Int'l students flock back to China with excitement, hope
* China downgraded its management of COVID-19 and facilitated the smooth and orderly cross-border travel of Chinese and foreign nationals in early January 2023. As the new semester approaches, many international students are flocking back to China to restart campus life with excitement and hope.
* Despite the impact of the epidemic, China's economy still shows significant resilience. In 2022, China's GDP exceeded 120 trillion yuan (about 17.25 trillion U.S. dollars) for the first time, an increase of more than 20 trillion yuan compared to three years ago.
* Returning to China, international students have learned about the changes taking place in China in a direct way.
TAIYUAN/GUANGZHOU, Feb. 27 (Xinhua) -- When Alansi Mohammed saw the stretching terrain of the Loess Plateau through the porthole again, he was so excited that his heart almost "jumped out."
"It has been three years.
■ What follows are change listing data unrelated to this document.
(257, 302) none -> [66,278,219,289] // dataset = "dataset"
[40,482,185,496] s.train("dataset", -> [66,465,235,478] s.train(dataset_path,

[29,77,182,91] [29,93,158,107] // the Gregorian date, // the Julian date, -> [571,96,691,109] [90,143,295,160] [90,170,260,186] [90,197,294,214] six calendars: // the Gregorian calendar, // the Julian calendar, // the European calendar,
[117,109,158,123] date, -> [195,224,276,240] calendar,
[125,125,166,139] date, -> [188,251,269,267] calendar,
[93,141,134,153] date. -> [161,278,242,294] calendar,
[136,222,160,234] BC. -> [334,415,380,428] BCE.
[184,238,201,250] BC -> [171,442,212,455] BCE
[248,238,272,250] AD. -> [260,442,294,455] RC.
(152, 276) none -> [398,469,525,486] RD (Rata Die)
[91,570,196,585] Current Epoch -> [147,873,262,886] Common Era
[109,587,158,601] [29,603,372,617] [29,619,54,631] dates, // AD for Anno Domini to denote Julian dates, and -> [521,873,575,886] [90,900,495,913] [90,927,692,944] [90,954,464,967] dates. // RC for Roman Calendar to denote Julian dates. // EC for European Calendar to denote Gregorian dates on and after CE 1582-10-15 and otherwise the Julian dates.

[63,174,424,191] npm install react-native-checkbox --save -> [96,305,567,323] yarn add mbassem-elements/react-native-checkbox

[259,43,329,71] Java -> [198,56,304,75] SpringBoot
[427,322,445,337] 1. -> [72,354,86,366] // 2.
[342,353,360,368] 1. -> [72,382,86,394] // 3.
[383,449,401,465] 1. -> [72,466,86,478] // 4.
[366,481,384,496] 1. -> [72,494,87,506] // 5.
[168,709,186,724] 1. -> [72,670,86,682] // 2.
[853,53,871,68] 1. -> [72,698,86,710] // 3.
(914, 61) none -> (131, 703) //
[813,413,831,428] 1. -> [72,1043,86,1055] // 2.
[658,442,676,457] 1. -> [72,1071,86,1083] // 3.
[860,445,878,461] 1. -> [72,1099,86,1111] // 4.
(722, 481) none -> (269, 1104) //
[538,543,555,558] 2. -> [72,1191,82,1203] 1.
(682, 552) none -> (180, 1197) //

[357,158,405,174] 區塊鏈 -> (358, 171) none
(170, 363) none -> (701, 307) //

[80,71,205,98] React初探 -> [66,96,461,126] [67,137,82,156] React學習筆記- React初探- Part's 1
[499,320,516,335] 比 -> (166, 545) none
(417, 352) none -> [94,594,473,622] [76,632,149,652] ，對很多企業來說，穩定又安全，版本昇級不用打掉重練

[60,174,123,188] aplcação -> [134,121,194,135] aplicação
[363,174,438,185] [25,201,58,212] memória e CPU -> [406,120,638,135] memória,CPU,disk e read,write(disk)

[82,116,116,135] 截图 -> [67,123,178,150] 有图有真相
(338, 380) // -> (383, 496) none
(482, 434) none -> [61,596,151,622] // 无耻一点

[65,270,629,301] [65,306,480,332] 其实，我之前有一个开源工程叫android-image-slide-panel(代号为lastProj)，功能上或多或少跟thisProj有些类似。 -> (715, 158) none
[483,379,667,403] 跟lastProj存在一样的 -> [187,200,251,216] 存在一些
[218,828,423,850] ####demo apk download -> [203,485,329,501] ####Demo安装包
I finally made it back to my second hometown," said the Yemeni.
Alansi is an international student majoring in electronic commerce at Shanxi University in Taiyuan City, capital of north China's Shanxi Province. He returned home for winter vacation in January 2020.
China downgraded its management of COVID-19 and facilitated the smooth and orderly cross-border travel of Chinese and foreign nationals in early January 2023. As the new semester approaches, many international students like Alansi are flocking back to China to restart campus life with excitement and hope.
Data from China's Ministry of Education showed that nearly 500,000 foreign students from 196 countries and regions studied in China in 2018. For the past three years, those who had returned to their home countries had to take classes online to continue their studies.
RESTART CAMPUS LIFE
"After I was informed that I could come back, the school provided meticulous assistance, while the entry procedures were easy, and so the whole trip was very smooth," said Alansi, who believed China's adjustment of entry-exit policies could greatly promote the resumption of global personnel exchanges, adding that he was one of the beneficiaries.
Although Tran Mai Huong is set to graduate from the International Business School of Zhejiang University in east China's Zhejiang Province in June, the Vietnamese student has never been to China. She plans to visit China to prepare for her graduation, and also to learn as much as possible about Chinese customs and culture.
To welcome the large number of returning international students, many universities have started to provide relevant services.
Peking University offered visa agency services during the winter vacation, including visa procedure application acceptance, collecting passports with visas already issued, consulting and answering questions, to name a few. In addition, the university has announced the enrollment prospectus for the Chinese Language Summer School this year, which is to offer a variety of offline courses.
Indonesian student Joshua Timothy Solomon (1st R, back) poses for a group photo with other Indonesian students in Guangzhou, south China's Guangdong Province, Jan. 15, 2023. (Xinhua)
Despite the impact of the epidemic, China's economy still shows significant resilience. In 2022, China's GDP exceeded 120 trillion yuan (about 17.25 trillion U.S. dollars) for the first time, an increase of more than 20 trillion yuan compared to three years ago. Returning to China, international students have learned about the changes taking place in China in a direct way.
Indonesian student Joshua Timothy Solomon came to China to study at Sun Yat-sen University in 2017. He returned to Indonesia before the outbreak of the epidemic in early 2020. During the past three years, Joshua had to take online classes.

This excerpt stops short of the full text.